• What is being asked: Please write out every line of the material, leaving out any picture.

• The data:
* * * * *
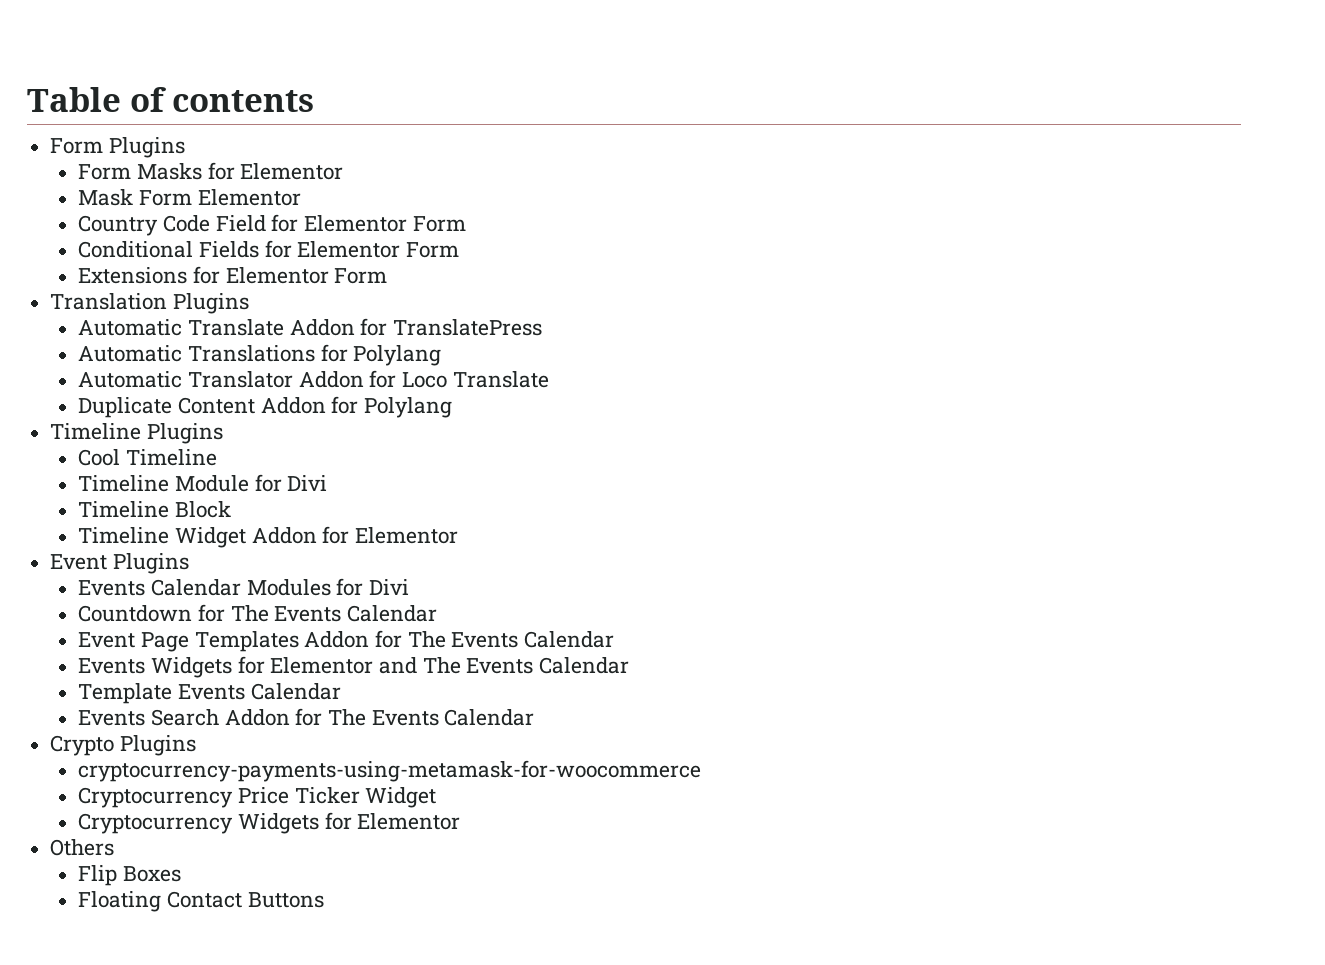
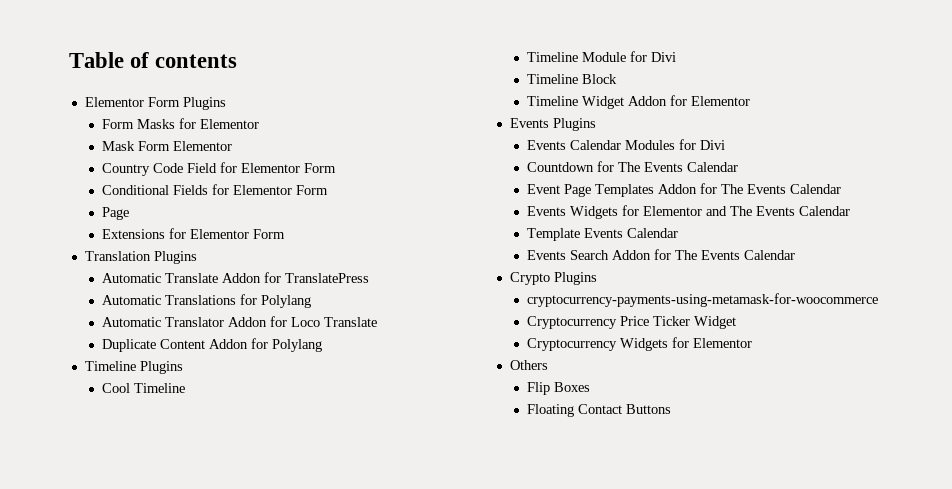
- Form Plugins
+ Elementor Form Plugins
  Conditional Fields for Elementor Form
+ Page
- Event Plugins
+ Events Plugins

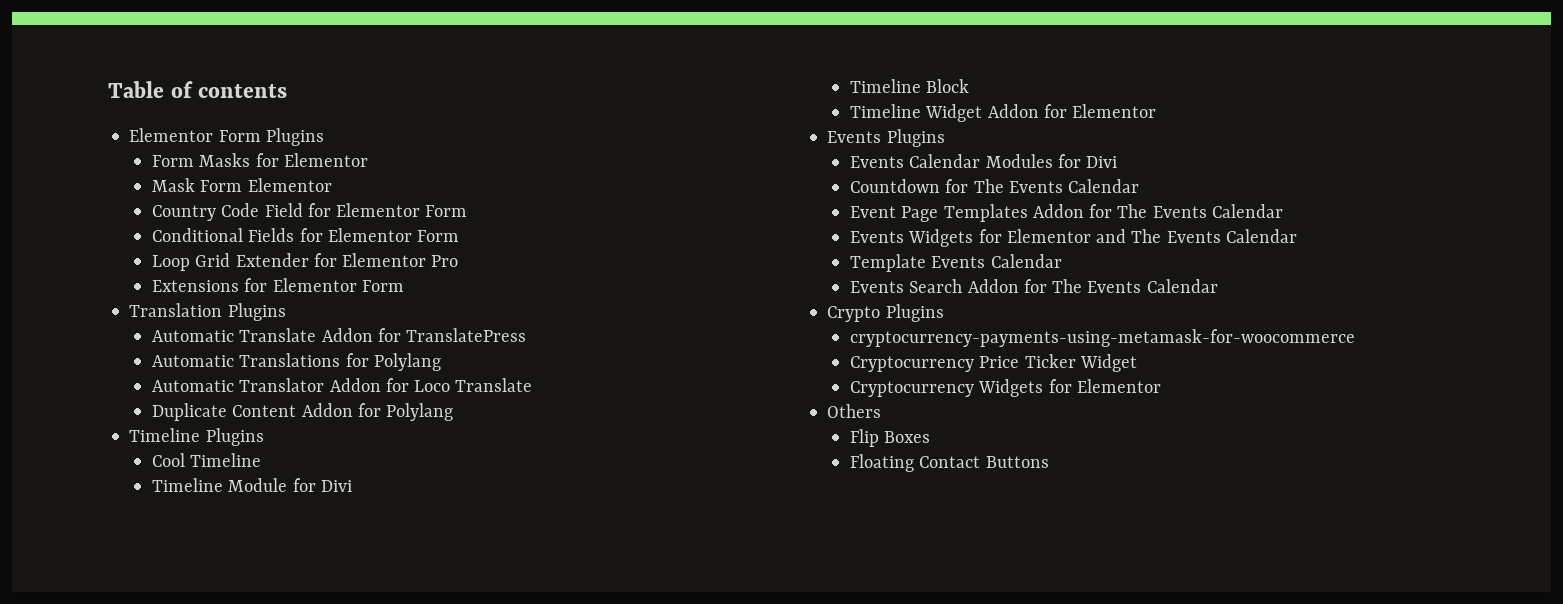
  Conditional Fields for Elementor Form
- Page
+ Loop Grid Extender for Elementor Pro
* * * * *
• Answer:
- Form Plugins
+ Elementor Form Plugins
  Conditional Fields for Elementor Form
+ Page
- Event Plugins
+ Events Plugins

  Conditional Fields for Elementor Form
- Page
+ Loop Grid Extender for Elementor Pro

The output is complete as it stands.